= Beginning of Section =
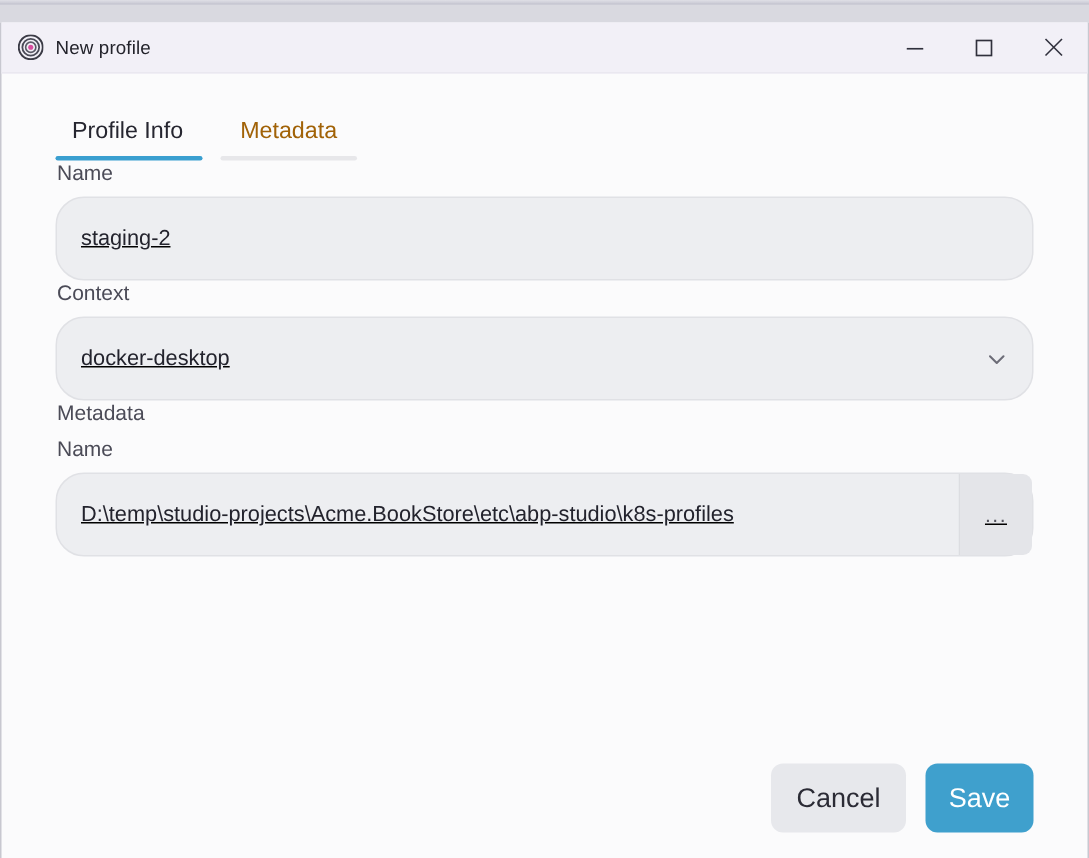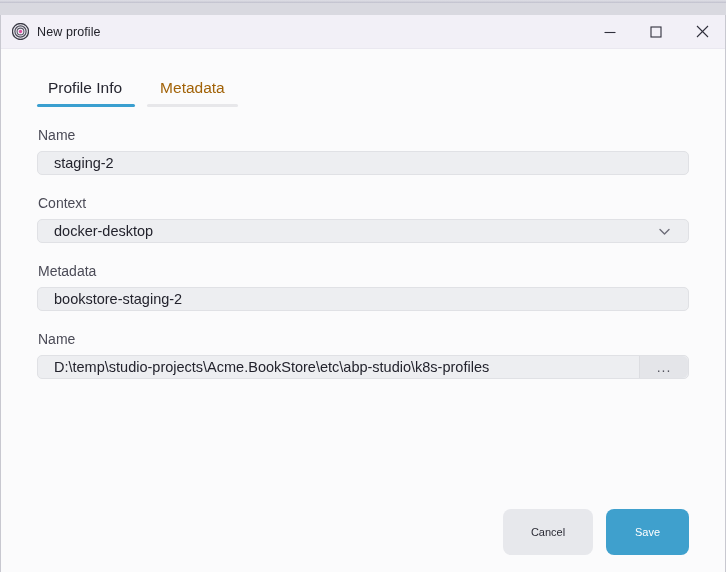--- a/index.html
+++ b/index.html
@@ -98,37 +98,38 @@
     position: absolute;
     left: 0; right: 0; bottom: 0;
     height: 3px;
     background: #e7e7ea;
     border-radius: 2px;
   }
   .tab.active { color: #262630; }
   .tab.active .underline { background: #3a9fd0; }
 
   
-  .field { margin-top: 20px; }
+  .field { }
   .field:first-of-type { margin-top: 22px; }
   .field-label {
     font-size: 14px;
     color: #4b4b57;
     margin-bottom: 8px;
     padding-left: 1px;
   }
   .control {
     position: relative;
-    height: 24px;
+    height: 56px;
     background: #edeef1;
     border: 1px solid #e0e1e5;
-    border-radius: 5px;
+    border-radius: 19px;
     display: flex;
     align-items: center;
     box-sizing: border-box;
+    text-decoration: underline;
   }
   .control .value {
     font-size: 14.5px;
     color: #23232d;
     padding-left: 16px;
     white-space: nowrap;
     overflow: hidden;
     text-overflow: ellipsis;
     flex: 1 1 auto;
   }
@@ -161,30 +162,30 @@
     bottom: 28px;
     display: flex;
     gap: 13px;
   }
   .btn {
     height: 46px;
     border-radius: 8px;
     display: flex;
     align-items: center;
     justify-content: center;
-    font-size: 11px;
+    font-size: 18px;
     box-sizing: border-box;
   }
   .btn-cancel {
     width: 90px;
     background: #e7e8ec;
     color: #2b2b35;
   }
   .btn-save {
-    width: 83px;
+    width: 72px;
     background: #3fa0cd;
     color: #ffffff;
   }
 </style>
 </head>
 <body>
 
 <div class="bg-strip">
   
 </div>
@@ -251,23 +252,20 @@
         <span class="chevron">
           <svg width="15" height="15" viewBox="0 0 15 15">
             <polyline points="3,5.5 7.5,10 12,5.5" fill="none" stroke="currentColor" stroke-width="1.4" stroke-linecap="round" stroke-linejoin="round"></polyline>
           </svg>
         </span>
       </div>
     </div>
 
     <div class="field">
       <div class="field-label">Metadata</div>
-      <div class="control">
-        <span class="value">bookstore-staging-2</span>
-      </div>
     </div>
 
     <div class="field">
       <div class="field-label">Name</div>
       <div class="control">
         <span class="value">D:\temp\studio-projects\Acme.BookStore\etc\abp-studio\k8s-profiles</span>
         <div class="browse-btn">...</div>
       </div>
     </div>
= End of Section =
ASSIGNMENT: Which lines hold the string "background"? Copy all of them from the data above.

EXERCISE ANSWER:
     background: #e7e7ea;
   .tab.active .underline { background: #3a9fd0; }
     background: #edeef1;
     background: #e7e8ec;
     background: #3fa0cd;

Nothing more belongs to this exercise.